EXERCISE = Reproduce the section of the listing that begins at the line containing "html: <div> <h1>Usage</h1>" and finishes at the line containing "flex-direction: column ->". Include both end lines and nothing beyond them.

DATASET EXTRACT =

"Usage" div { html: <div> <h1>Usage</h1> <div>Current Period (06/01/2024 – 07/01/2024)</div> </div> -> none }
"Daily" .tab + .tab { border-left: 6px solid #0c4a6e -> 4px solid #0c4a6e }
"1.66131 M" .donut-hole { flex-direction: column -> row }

---

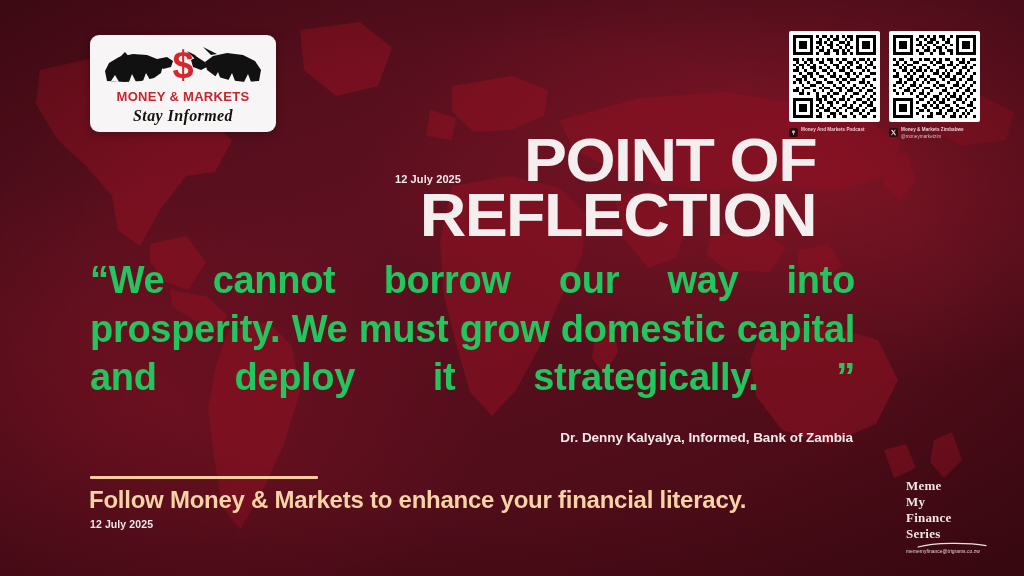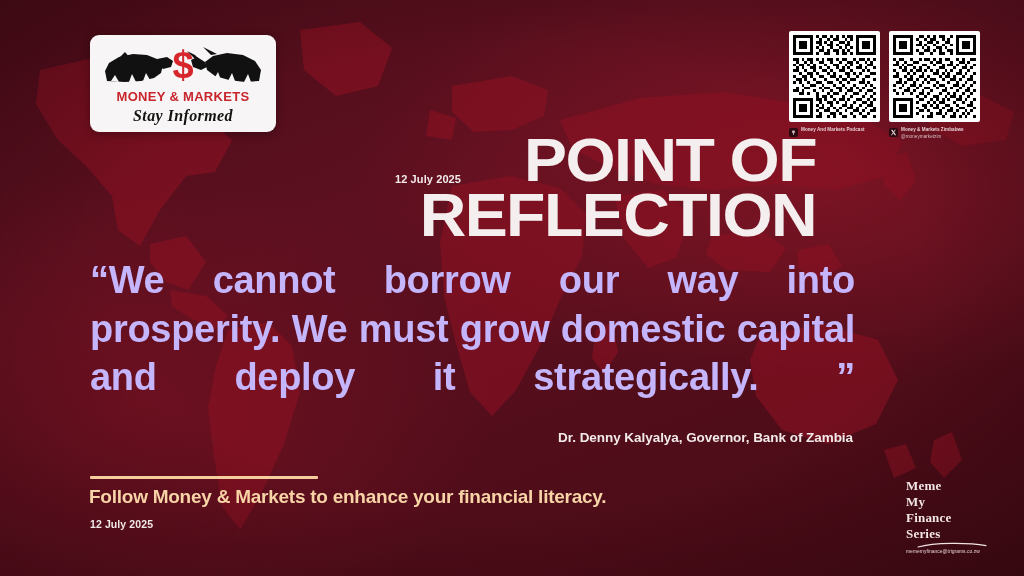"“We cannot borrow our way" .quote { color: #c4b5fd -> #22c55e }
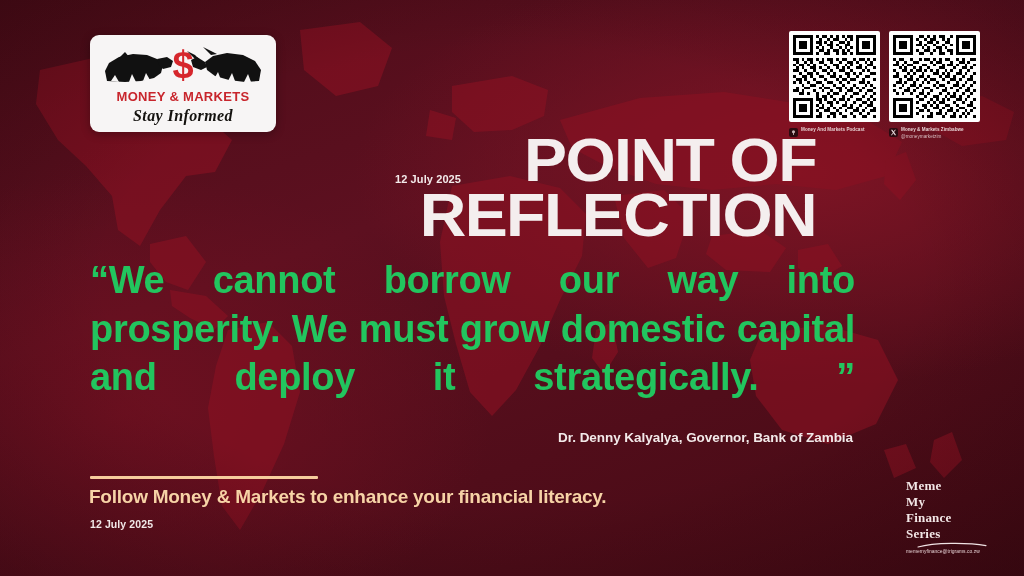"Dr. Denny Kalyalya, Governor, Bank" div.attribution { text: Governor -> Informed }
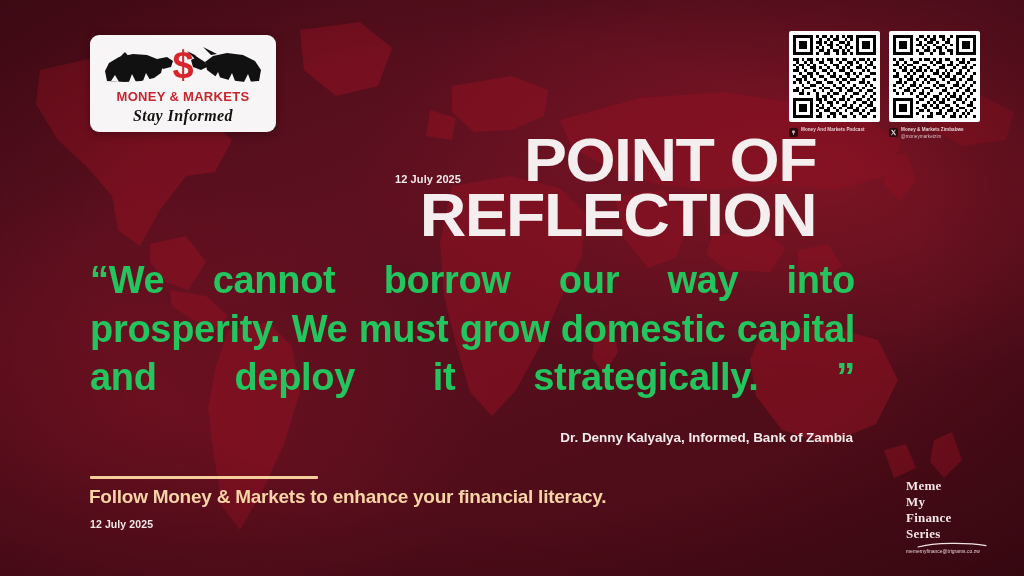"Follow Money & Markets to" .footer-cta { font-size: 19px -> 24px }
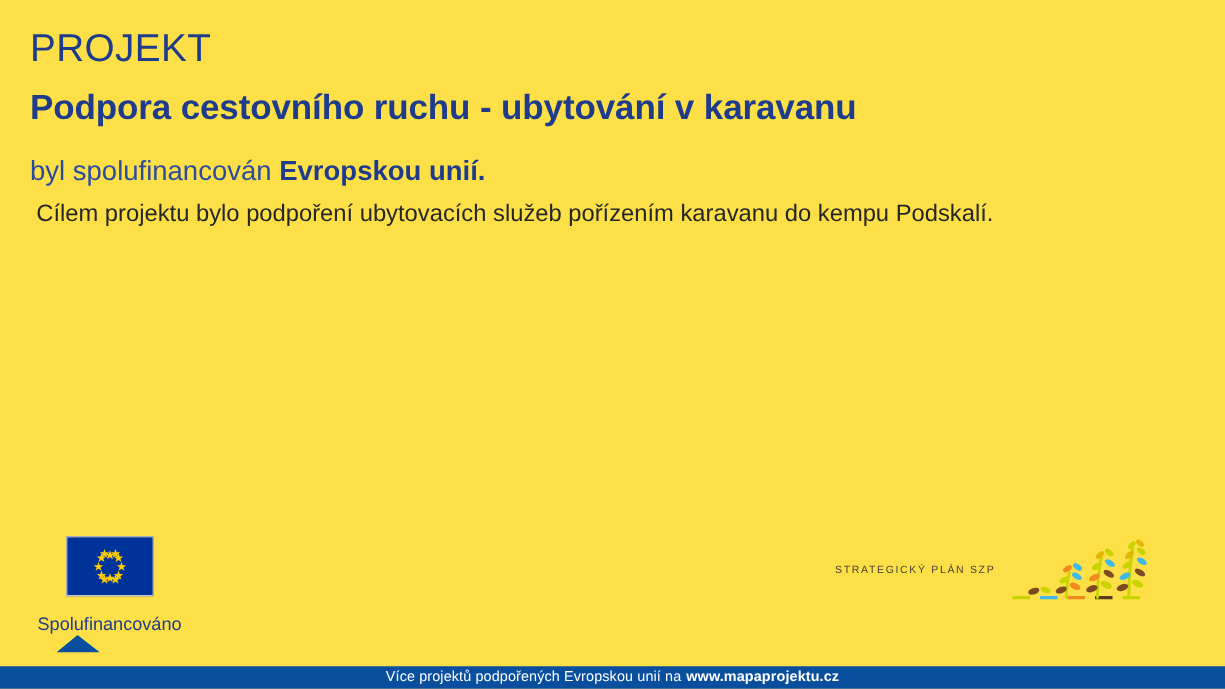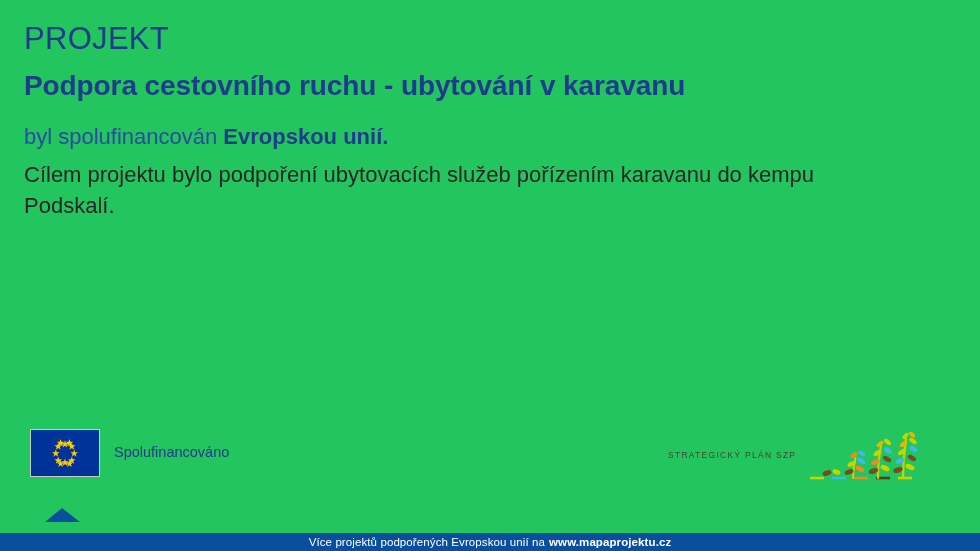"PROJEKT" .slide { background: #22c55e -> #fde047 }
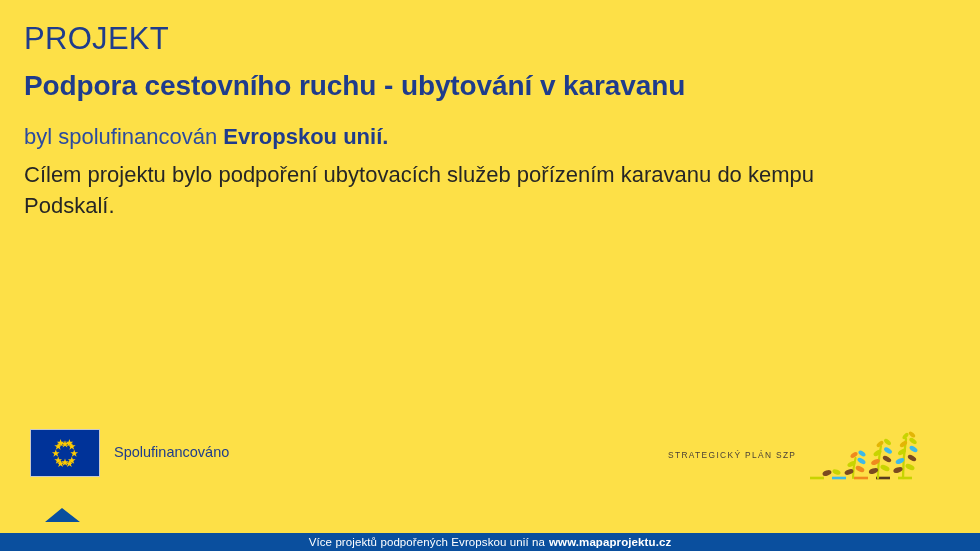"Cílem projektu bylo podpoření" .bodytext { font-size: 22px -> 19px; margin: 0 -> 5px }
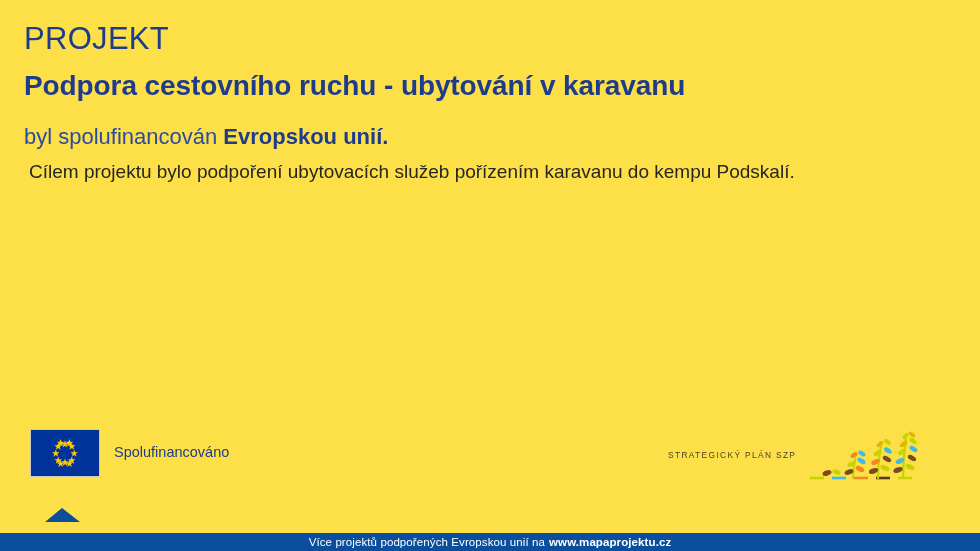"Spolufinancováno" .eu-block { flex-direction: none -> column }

...

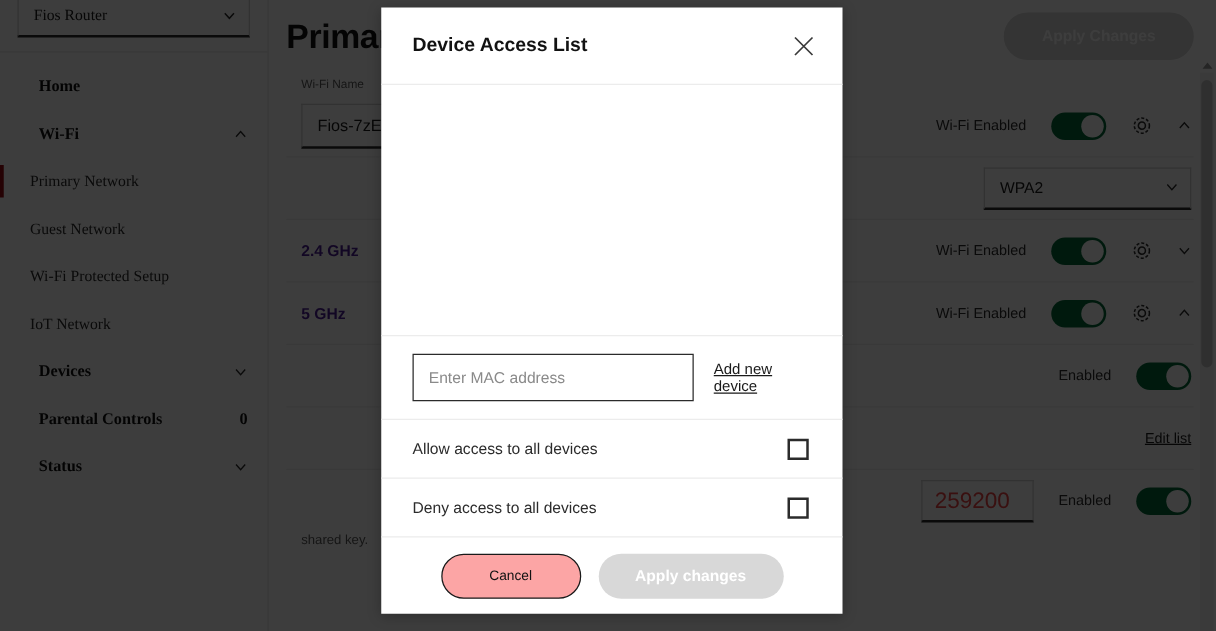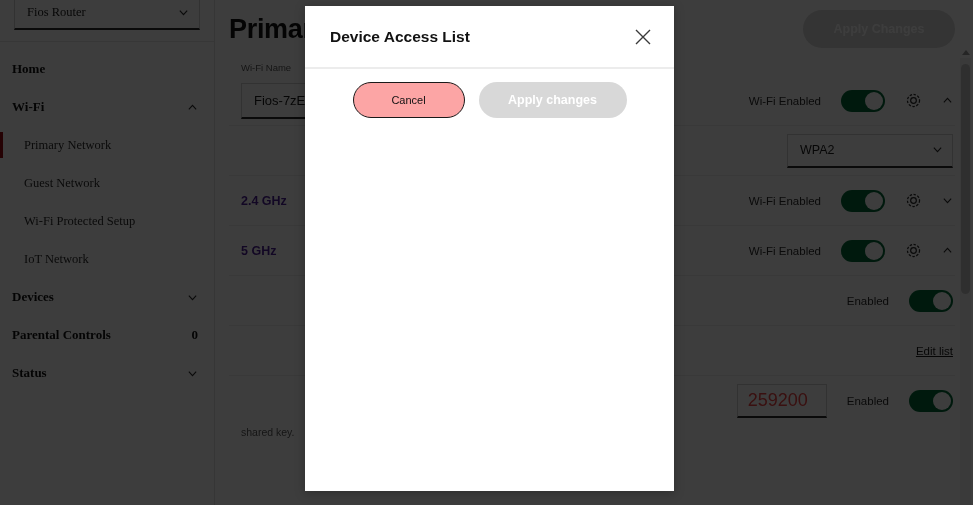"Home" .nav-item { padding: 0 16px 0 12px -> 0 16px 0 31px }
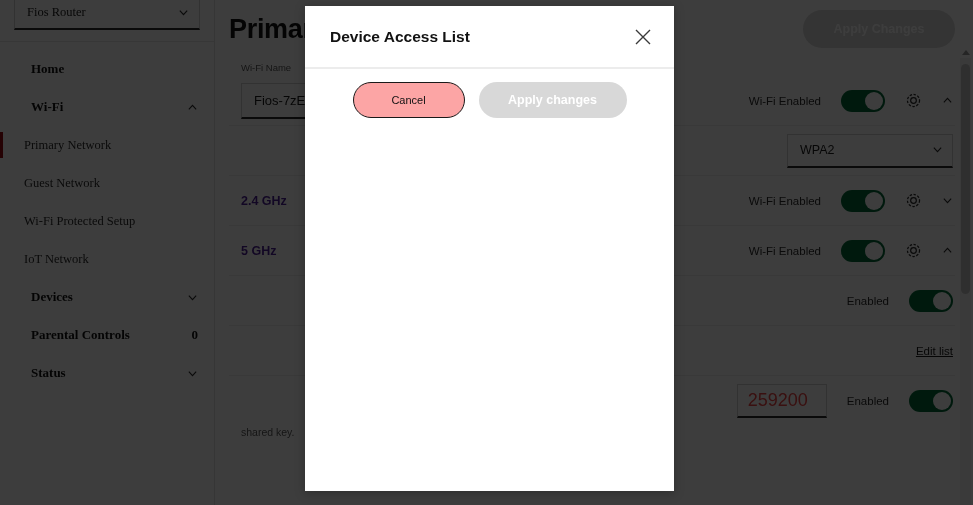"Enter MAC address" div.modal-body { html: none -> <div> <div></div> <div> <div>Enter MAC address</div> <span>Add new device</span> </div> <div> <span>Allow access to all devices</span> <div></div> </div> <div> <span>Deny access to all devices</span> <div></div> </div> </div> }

ANSWER TO THIS EXERCISE =
"Usage" div { html: <div> <h1>Usage</h1> <div>Current Period (06/01/2024 – 07/01/2024)</div> </div> -> none }
"Daily" .tab + .tab { border-left: 6px solid #0c4a6e -> 4px solid #0c4a6e }
"1.66131 M" .donut-hole { flex-direction: column -> row }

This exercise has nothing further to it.